本作には主要登場人物の1人として、架空の新聞社「千葉日日新聞」の女性記者・恩田楓(木竜麻生)が登場する。 彼女は事実をありのままに報じる信念の持ち主だが、同新聞は大震災前から朝鮮人に対する差別を助長するような紙面作りが横行していた。映画では、こうしたメディアの姿勢が虐殺の下地を作ってしまったのではないかと考察している。「報道は権力を監視する」という大前提をどこかに置き忘れた新聞社の中で一人信念を貫こうとする恩田は、福田村事件を目撃し、これを報道しようと決意を固めることになる。

この恩田と対立する編集長の砂田伸次朗(ピエール瀧)は、森監督によれば、メディアは権力を監視するというジャーナリズムの本分をかつては持っていた存在だという。
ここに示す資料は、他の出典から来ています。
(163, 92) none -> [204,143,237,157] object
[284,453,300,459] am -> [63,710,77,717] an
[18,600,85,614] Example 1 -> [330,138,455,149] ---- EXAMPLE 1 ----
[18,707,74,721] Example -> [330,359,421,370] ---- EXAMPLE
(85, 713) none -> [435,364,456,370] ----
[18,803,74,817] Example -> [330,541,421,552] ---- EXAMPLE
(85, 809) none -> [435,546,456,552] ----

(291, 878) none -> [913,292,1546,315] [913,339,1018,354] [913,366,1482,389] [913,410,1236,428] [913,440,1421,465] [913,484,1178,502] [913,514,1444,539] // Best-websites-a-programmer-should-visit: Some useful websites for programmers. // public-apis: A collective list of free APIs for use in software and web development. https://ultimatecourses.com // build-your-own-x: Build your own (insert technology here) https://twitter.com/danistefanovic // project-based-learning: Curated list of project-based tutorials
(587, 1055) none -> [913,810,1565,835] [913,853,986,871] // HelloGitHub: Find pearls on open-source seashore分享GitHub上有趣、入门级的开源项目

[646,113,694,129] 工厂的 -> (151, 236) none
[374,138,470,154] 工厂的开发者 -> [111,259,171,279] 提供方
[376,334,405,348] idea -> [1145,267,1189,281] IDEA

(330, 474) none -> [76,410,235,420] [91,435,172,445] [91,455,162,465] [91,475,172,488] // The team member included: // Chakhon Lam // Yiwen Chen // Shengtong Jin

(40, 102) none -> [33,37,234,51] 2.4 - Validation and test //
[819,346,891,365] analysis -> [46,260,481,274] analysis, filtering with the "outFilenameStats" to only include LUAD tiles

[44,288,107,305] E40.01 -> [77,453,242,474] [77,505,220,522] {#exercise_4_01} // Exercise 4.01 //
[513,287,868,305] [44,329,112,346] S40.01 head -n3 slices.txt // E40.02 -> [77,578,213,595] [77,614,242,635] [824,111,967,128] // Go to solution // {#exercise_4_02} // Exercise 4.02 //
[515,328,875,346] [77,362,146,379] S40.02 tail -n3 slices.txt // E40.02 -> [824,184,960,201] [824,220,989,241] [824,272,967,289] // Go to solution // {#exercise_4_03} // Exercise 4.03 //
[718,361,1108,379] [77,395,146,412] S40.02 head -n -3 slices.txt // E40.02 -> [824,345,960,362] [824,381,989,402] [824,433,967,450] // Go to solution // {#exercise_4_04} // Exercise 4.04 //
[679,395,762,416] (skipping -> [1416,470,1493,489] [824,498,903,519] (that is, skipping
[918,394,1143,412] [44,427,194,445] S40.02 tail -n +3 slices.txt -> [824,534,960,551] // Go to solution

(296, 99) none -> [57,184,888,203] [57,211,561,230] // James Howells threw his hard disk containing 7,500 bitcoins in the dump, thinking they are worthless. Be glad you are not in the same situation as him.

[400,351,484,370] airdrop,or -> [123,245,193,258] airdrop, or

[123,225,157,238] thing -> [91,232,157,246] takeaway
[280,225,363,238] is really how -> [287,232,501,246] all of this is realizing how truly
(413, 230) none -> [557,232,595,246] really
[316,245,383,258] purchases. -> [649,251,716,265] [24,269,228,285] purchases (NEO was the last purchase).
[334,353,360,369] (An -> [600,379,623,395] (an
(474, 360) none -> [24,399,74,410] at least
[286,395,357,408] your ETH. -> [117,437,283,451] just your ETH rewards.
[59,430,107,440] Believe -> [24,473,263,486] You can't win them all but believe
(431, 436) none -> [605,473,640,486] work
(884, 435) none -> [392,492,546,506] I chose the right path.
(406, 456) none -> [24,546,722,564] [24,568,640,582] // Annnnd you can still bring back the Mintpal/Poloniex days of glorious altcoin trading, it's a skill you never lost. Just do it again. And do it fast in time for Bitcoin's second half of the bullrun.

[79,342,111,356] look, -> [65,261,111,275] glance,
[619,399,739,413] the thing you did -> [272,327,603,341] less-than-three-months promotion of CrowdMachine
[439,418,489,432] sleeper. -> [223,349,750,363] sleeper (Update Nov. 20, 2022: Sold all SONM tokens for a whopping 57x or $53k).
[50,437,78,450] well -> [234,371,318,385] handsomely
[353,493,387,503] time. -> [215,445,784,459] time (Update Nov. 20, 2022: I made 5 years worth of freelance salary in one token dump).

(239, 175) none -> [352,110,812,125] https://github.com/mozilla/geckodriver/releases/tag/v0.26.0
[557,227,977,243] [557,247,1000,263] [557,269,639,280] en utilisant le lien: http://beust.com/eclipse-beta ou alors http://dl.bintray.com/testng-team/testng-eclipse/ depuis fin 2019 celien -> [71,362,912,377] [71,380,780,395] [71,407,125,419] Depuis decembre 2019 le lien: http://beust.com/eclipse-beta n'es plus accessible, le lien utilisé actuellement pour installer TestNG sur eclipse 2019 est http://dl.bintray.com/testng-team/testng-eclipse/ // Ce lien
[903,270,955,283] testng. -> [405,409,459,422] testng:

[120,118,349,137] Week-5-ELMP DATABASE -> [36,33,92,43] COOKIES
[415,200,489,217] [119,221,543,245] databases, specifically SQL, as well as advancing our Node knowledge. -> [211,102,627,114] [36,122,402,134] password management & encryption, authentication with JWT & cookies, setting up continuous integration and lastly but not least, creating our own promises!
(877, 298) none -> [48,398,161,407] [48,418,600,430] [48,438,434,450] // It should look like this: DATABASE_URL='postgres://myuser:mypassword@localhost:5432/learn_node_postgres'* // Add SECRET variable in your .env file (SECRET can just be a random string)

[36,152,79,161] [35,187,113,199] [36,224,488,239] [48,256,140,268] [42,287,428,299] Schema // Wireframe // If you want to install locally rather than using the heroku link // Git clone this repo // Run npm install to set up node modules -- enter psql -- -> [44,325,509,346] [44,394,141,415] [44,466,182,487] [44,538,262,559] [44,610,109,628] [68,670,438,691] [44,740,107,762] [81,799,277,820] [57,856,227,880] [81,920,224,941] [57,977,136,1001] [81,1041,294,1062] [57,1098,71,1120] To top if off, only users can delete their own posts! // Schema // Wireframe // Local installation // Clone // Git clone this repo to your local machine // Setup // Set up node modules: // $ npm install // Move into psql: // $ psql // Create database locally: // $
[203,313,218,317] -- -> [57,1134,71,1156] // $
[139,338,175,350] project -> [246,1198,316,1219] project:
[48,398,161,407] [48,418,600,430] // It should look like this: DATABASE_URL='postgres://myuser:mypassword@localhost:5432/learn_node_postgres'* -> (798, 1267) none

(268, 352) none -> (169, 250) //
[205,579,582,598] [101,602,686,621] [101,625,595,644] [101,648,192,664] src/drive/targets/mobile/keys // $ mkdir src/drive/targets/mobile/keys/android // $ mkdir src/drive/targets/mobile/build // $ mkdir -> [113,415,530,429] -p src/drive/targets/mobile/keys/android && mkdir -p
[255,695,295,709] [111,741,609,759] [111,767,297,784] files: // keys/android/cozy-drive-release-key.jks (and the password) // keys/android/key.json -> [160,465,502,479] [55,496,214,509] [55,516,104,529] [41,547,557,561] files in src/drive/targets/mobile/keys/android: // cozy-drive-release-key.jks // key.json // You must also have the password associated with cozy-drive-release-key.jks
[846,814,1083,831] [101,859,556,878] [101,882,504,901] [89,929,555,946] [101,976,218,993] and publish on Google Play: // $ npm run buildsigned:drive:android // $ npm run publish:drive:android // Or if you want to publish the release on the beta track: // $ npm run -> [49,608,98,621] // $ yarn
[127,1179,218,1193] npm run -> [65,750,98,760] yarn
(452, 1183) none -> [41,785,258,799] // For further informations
しかし、反権力的なスタンスでは飯が食えないという現実に直面して、政府の態勢に迎合的な紙面作りをするようになった人物と設定したそうで、メディアと金の問題がここには凝縮されている。メディアは真実を報じるべき、しかし、儲からずに運営ができなくなればその信念も貫けない。この問題は、現代にも通じることだろう。メディアはどうあるべきかをシビアに問う存在として、恩田は重要な位置にいる。

先に記載したように、実際のこの事件は55日後に報道がされたものの、(ちなみに「東京日日新聞 房総版」にて報道)被害にあった関係者には伝えられず、また福田村の記録にも残らず半世紀以上も闇に葬られていた。「架空の千葉日日新聞の記者」が「このことを書きます」と強く誓い、後世に残す行動をとったこと、これこそ監督のメッセージなのではないか。

【考察】キャッチコピー「時代が逆流する」が示すもの

本作には「時代が逆流する」というキャッチコピーがつけられている。作中では大正時代の出来事を描いているが、現代を生きる私たちに向けられた作品だと言えるだろう。今でもデマに踊らされる人々や、そのデマを嬉々として喧伝し、差別を行う人々も存在する。

「朝鮮人だったら殺してええんか!」

福田村事件を「日本人が朝鮮人と間違えられて殺害された事件」と捉えた上でのこの台詞には脳天を撃ち抜かれる思いだった。100年前に起きた出来事を通して、今、私たちは問いかけられている。歴史の中に埋もれたこの悲劇は、ただの昔話ではない。もしかしたら、現在進行形で進む、今の物語なのではないか。この映画はそう伝えているように思えてならない。